## [WHAT YOU WILL DO]
What is needed is an exact copy of the lines from the one containing "align-items: center ->" through the last line of the records, with no pictures.

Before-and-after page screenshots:
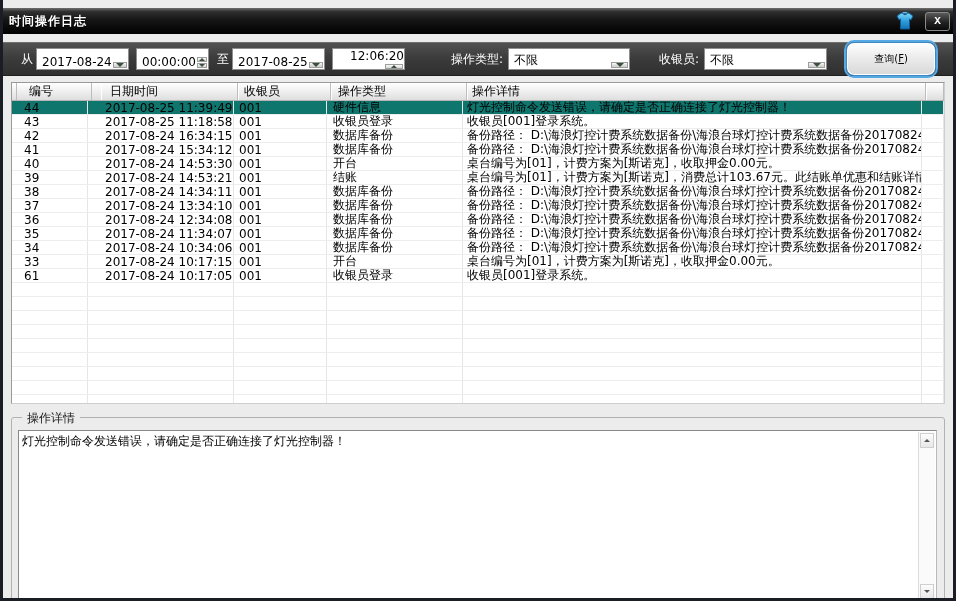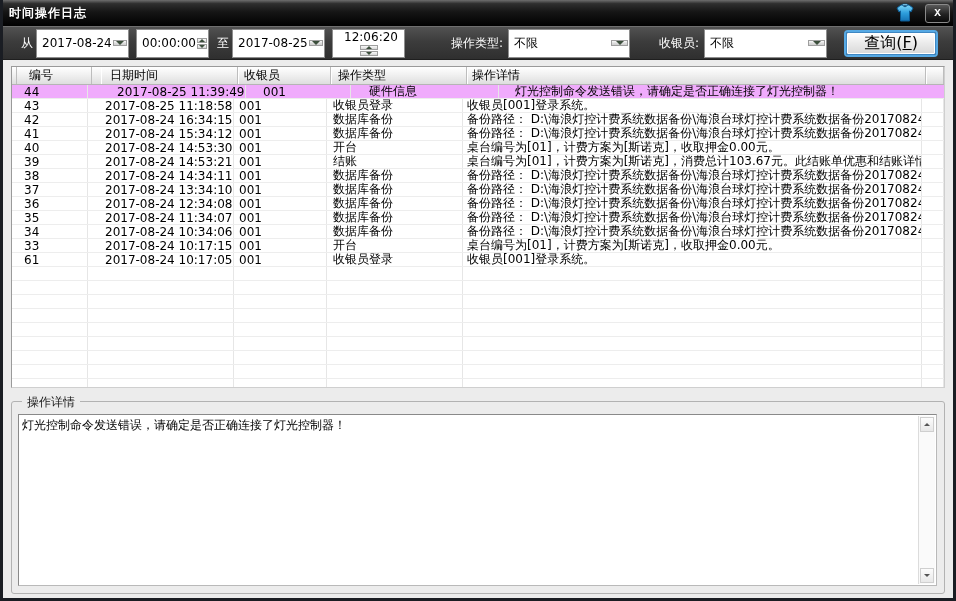"时间操作日志" .titlebar { margin: 0 -3px -> 8px -3px }
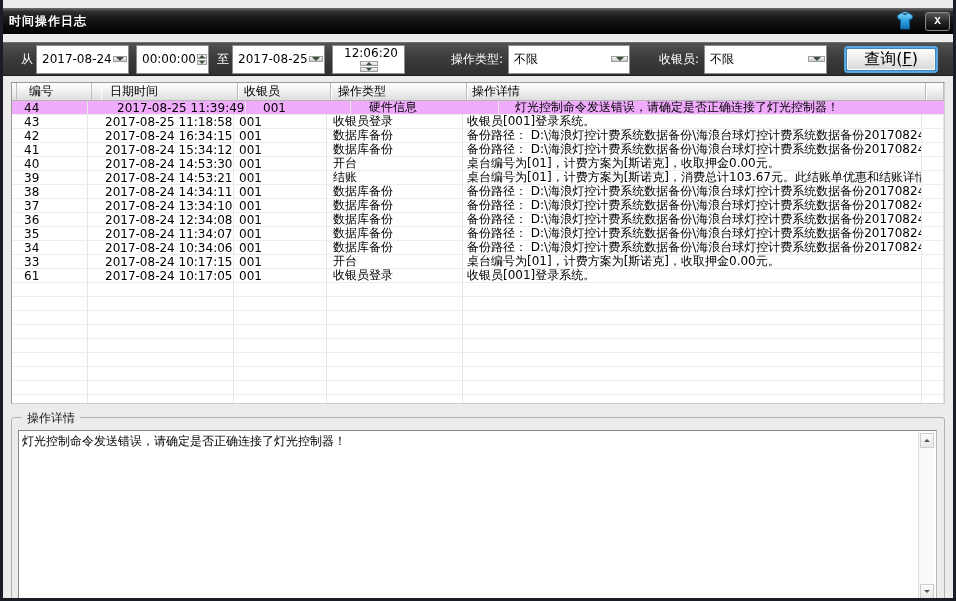"2017-08-24" .field { align-items: center -> flex-end; height: 29px -> 22px }
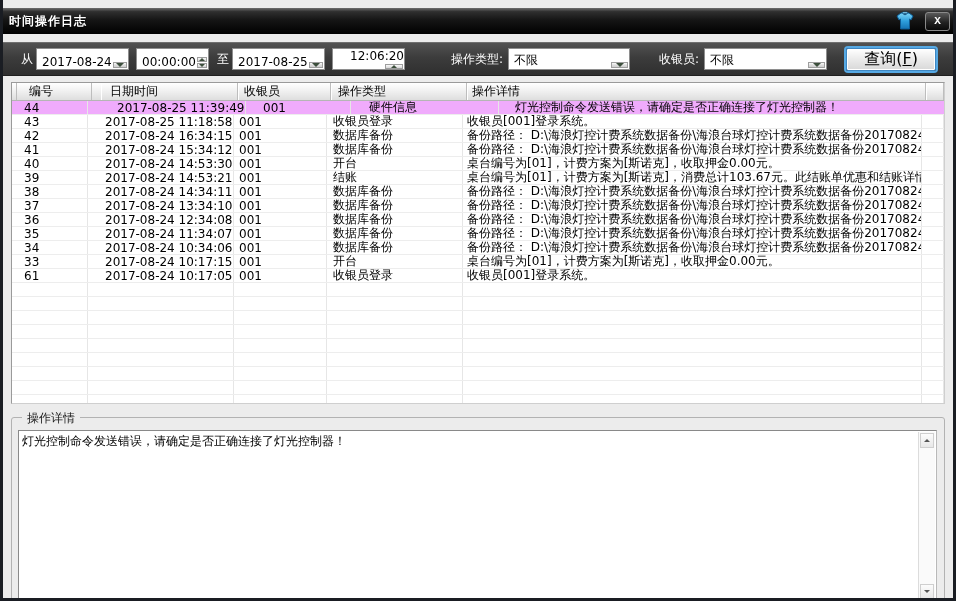"查询(F)" .query-btn { border-radius: 2px -> 8px; font-size: 16px -> 10px; height: 23px -> 34px }
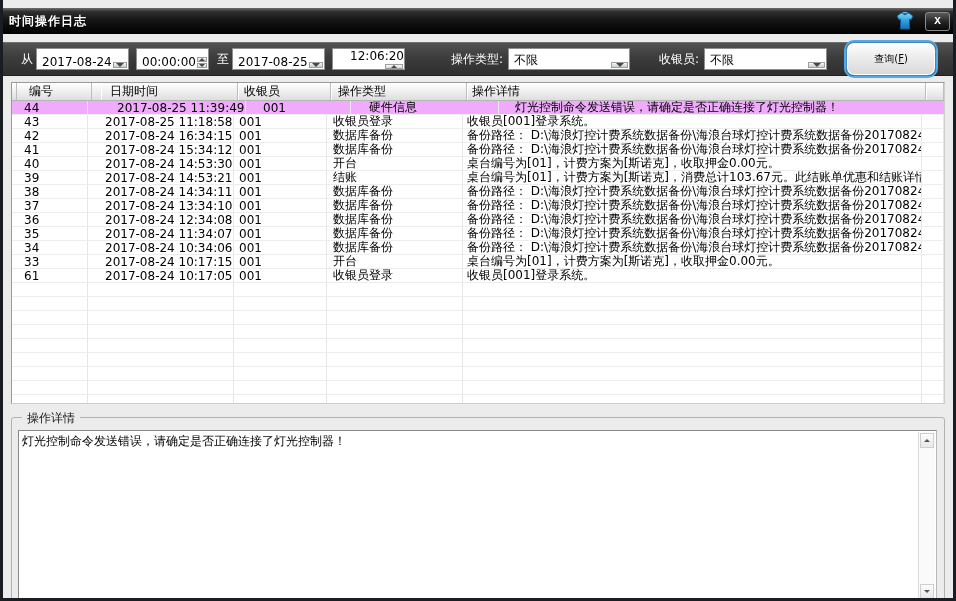"44" .row.selected { background: #f0abfc -> #0f766e; gap: 12px -> none }
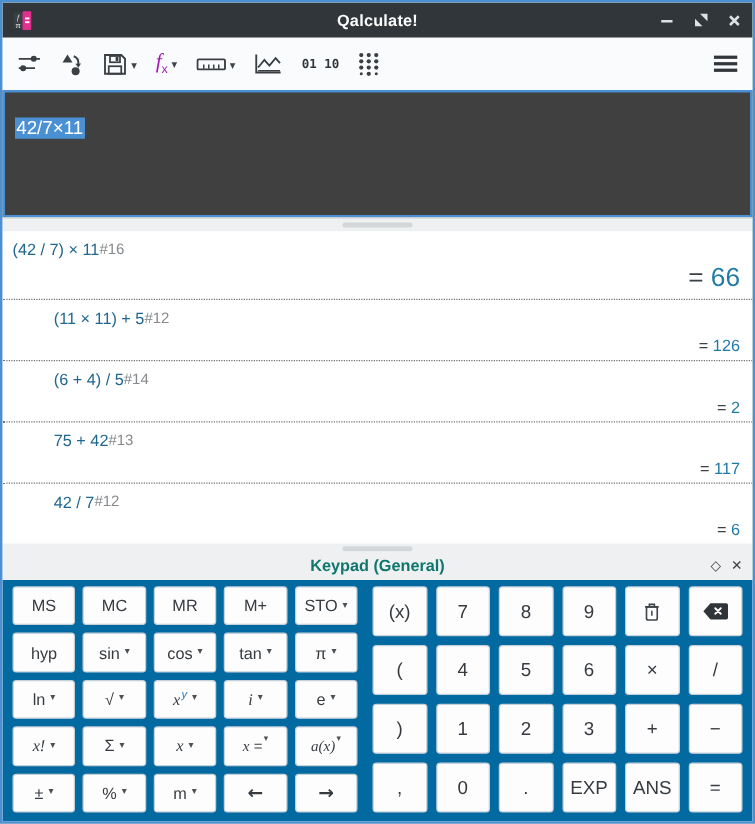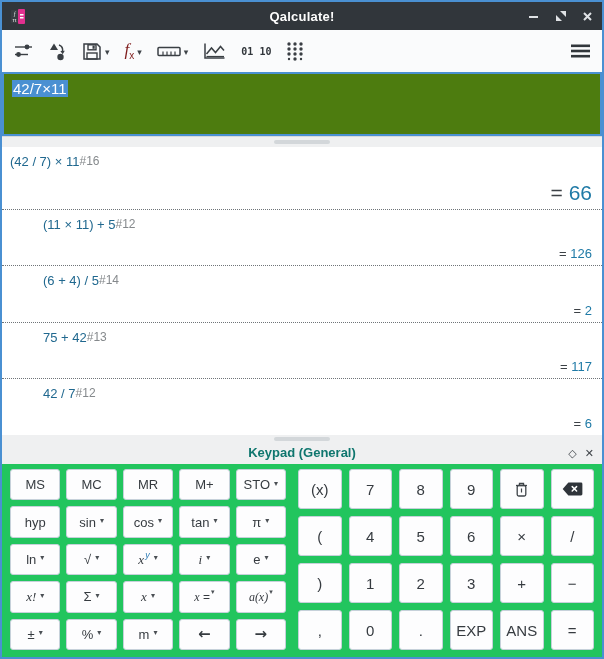"fx" .fx-label { color: #7f1d1d -> #a21caf }
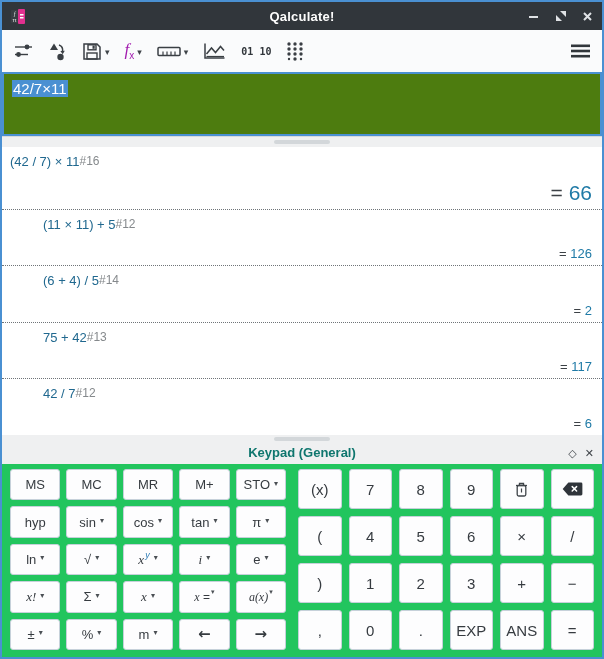"42/7×11" .input-area { background: #4d7c0f -> #404040; height: 64px -> 102px; padding: 6px 8px -> 20px 8px }
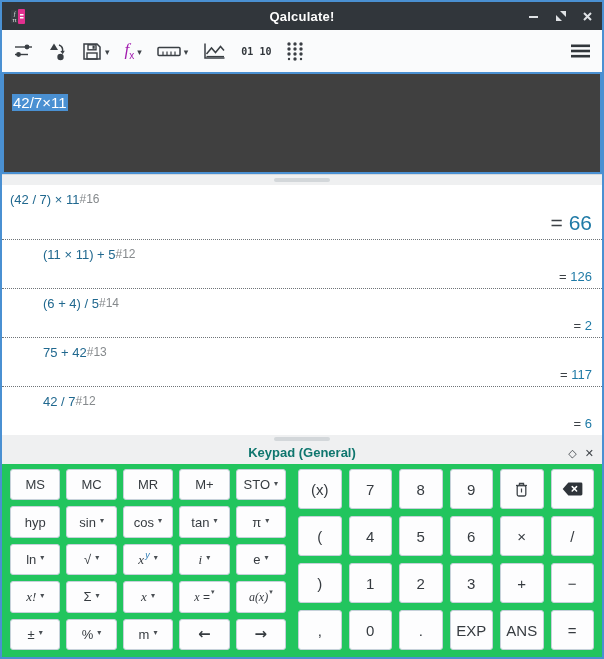"MS" .keypad { background: #22c55e -> #0369a1 }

## [EXERCISE ANSWER]
"2017-08-24" .field { align-items: center -> flex-end; height: 29px -> 22px }
"查询(F)" .query-btn { border-radius: 2px -> 8px; font-size: 16px -> 10px; height: 23px -> 34px }
"44" .row.selected { background: #f0abfc -> #0f766e; gap: 12px -> none }
"fx" .fx-label { color: #7f1d1d -> #a21caf }
"42/7×11" .input-area { background: #4d7c0f -> #404040; height: 64px -> 102px; padding: 6px 8px -> 20px 8px }
"MS" .keypad { background: #22c55e -> #0369a1 }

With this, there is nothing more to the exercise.